Effect of peripheral blood lymphocyte count on the efficacy of immunotherapy combined with TKI in the treatment of advanced liver cancer

Background and aims: Compared with tyrosine kinase inhibitor (TKI) monotherapy, TKI combined with PD1 can improve the therapeutic effect of liver cancer and has been widely used in clinical practice. However, there is a lack of effective biomarkers to identify patients who would benefit more from this combination therapy. Therefore, this study aimed to evaluate whether baseline lymphocyte counts can identify patients with liver cancer who would benefit from targeted immune combination therapy.

Methods: Data from patients with hepatocellular carcinoma (HCC) who received TKIs or TKIs in combination with PD1 between June 2018 and June 2020 were retrospectively collected. The patients were divided into high and low groups based on the median absolute count of peripheral lymphocytes before systemic therapy and differences in overall survival (OS) and progression-free survival (PFS) between TKI and TKI+PD1 were compared between the two groups.

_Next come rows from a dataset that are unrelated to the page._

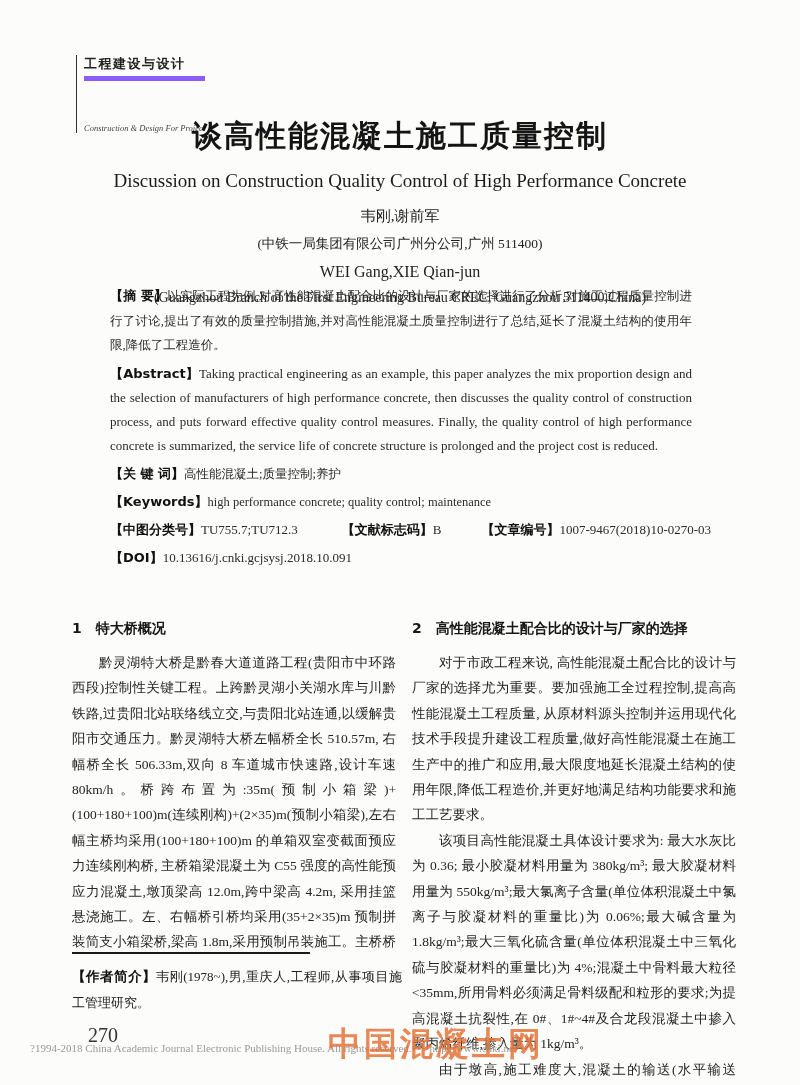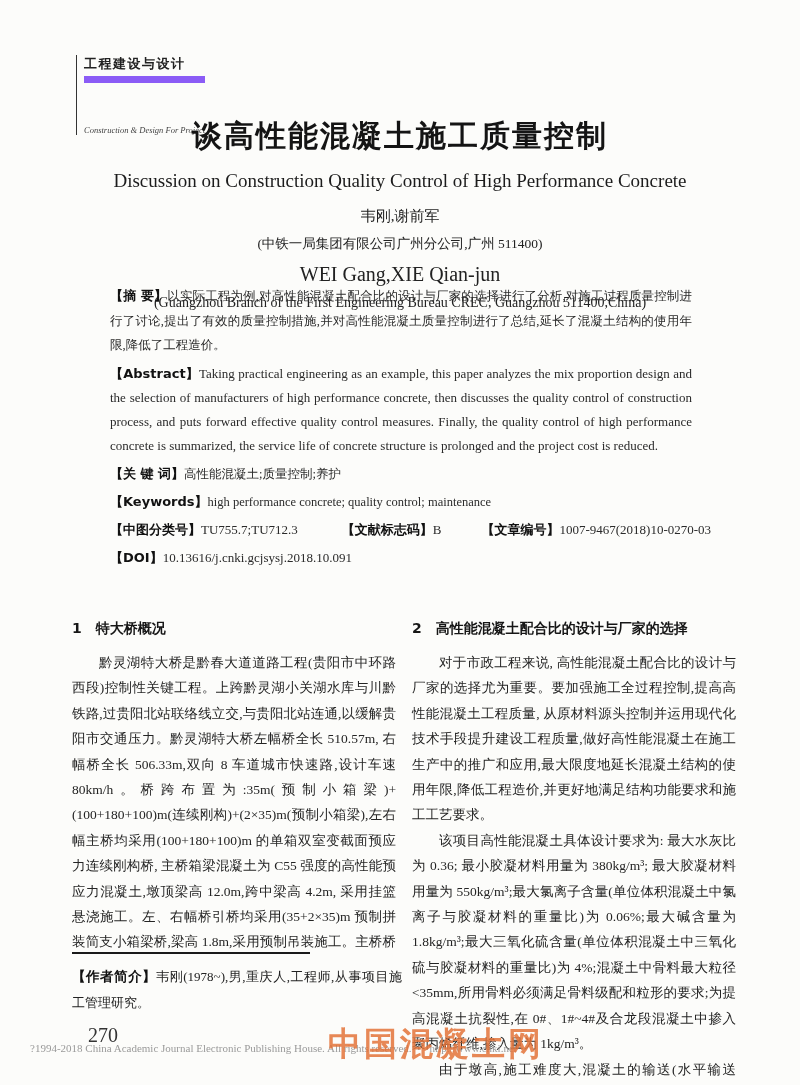--- a/index.html
+++ b/index.html
@@ -11,7 +11,7 @@
   }
   
   .badge{position:absolute;left:76px;top:55px;border-left:1.5px solid #333;padding-left:7px;}
-  .badge-cn{font-family:"DejaVu Sans","Liberation Sans",sans-serif;font-weight:bold;font-size:13px;letter-spacing:1.5px;color:#222;padding-bottom:3px;border-bottom:7px solid #8b5cf6;white-space:nowrap;}
+  .badge-cn{font-family:"DejaVu Sans","Liberation Sans",sans-serif;font-weight:bold;font-size:13px;letter-spacing:1.5px;color:#222;padding-bottom:3px;border-bottom:5px solid #8b5cf6;white-space:nowrap;}
   .badge-en{font-style:italic;font-size:8.5px;color:#444;padding-top:2px;white-space:nowrap;margin-top:40px;}
   
   .titleblock{position:absolute;left:0;top:116px;width:800px;text-align:center;}

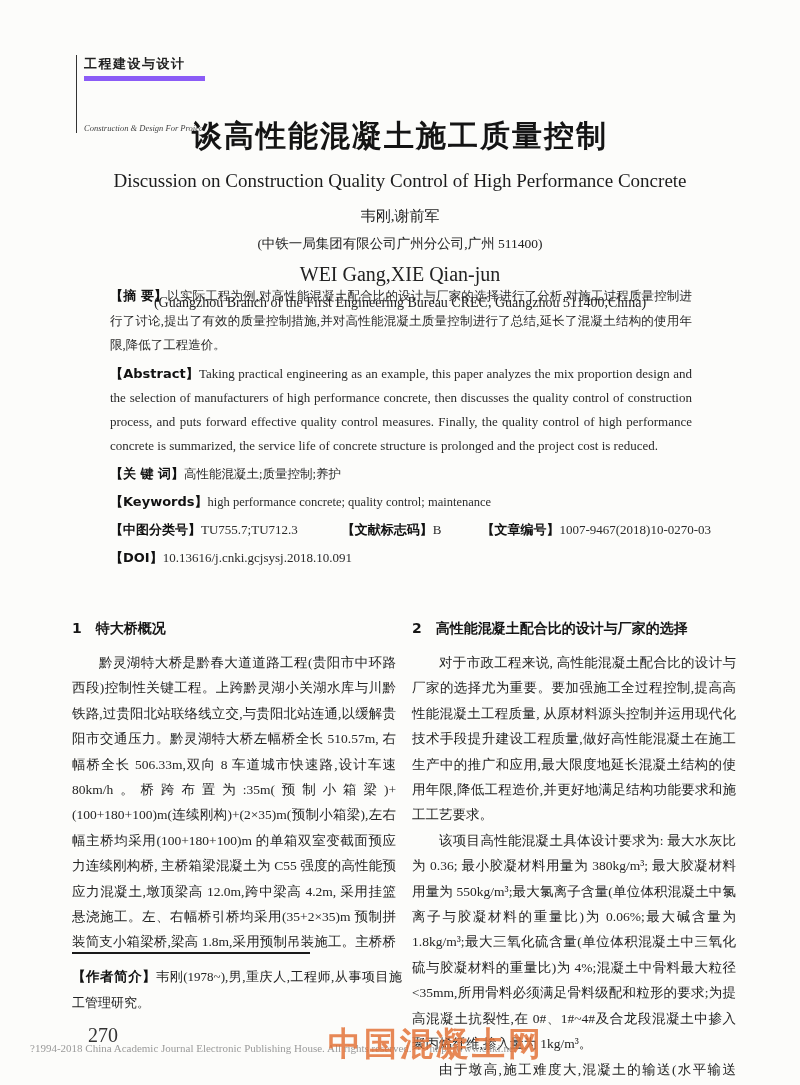--- a/index.html
+++ b/index.html
@@ -19,7 +19,7 @@
   .title-en{font-size:19px;color:#1c1c1c;margin-top:13px;}
   .authors-cn{font-size:15px;margin-top:15px;color:#222;}
   .affil-cn{font-size:13.5px;margin-top:9px;color:#222;}
-  .authors-en{font-size:20px;margin-top:10px;color:#222;}
+  .authors-en{font-size:16px;margin-top:10px;color:#222;}
   .affil-en{font-size:14px;margin-top:9px;color:#222;}
   
   .absblock{position:absolute;left:110px;top:284px;width:582px;}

Results: In total, 72 patients were included in this study, with a median follow-up of 1.5 years. Both PFS and OS in the TKI+PD1 group showed a good prognostic trend (p = 0.058 and p = 0.077, respectively). Subgroup analyses based on peripheral blood lymphocyte counts showed that the combination regimen had a significant PFS and OS advantage only in patients with high peripheral blood lymphocyte counts (p = 0.036 and p = 0.031, respectively), but not in patients with low absolute peripheral blood lymphocyte counts (p = 0.819 and p = 0.913, respectively).

Conclusions: Peripheral blood lymphocyte count is a simple and effective biomarker that can be used to identify patients with liver cancer who will benefit more from TKI+PD-1 combination therapy.

Introduction

In recent years, new therapies such as targeted therapy with sorafenib/lenvatinib, and immunotherapy with PD-1/PD-L1 inhibitors have become the treatment of choice for liver cancer (1–3). Tumor vascular abnormalities lead to hypoxia and acidosis in the tumor microenvironment, which causes immunosuppression through a variety of mechanisms, and anti-angiogenic can normalize the blood vessels around the tumor and improve the microenvironment, thereby promoting the effect of immunotherapy (4, 5). Compared with the lower response rate of monotherapy, combination immunotherapy based on TKIs has shown promising efficacy in advanced liver cancer (6–9). For example, the Keynote524 studies showed that the objective response rate to lenvatinib in combination with PD1 reached 46% (8). However, many patients do not benefit from the combination regimen, which causes adverse reactions, such as hepatitis/pneumonia caused by immunotherapy, seriously reducing the patients’ quality of life of patients and affecting subsequent antitumor therapy (1). Phase III clinical trial results showed that in the lenvatinib plus pembrolizumab group, 71 (18%) of 395 patients discontinued any study treatment because of treatment-related adverse events versus 42 (11%) of 395 patients in the lenvatinib plus placebo group. The treatment-related grade 3–4 adverse events were also higher in the combination group than alone lenvatinib (243 [62%] vs 224 [57%]) (7).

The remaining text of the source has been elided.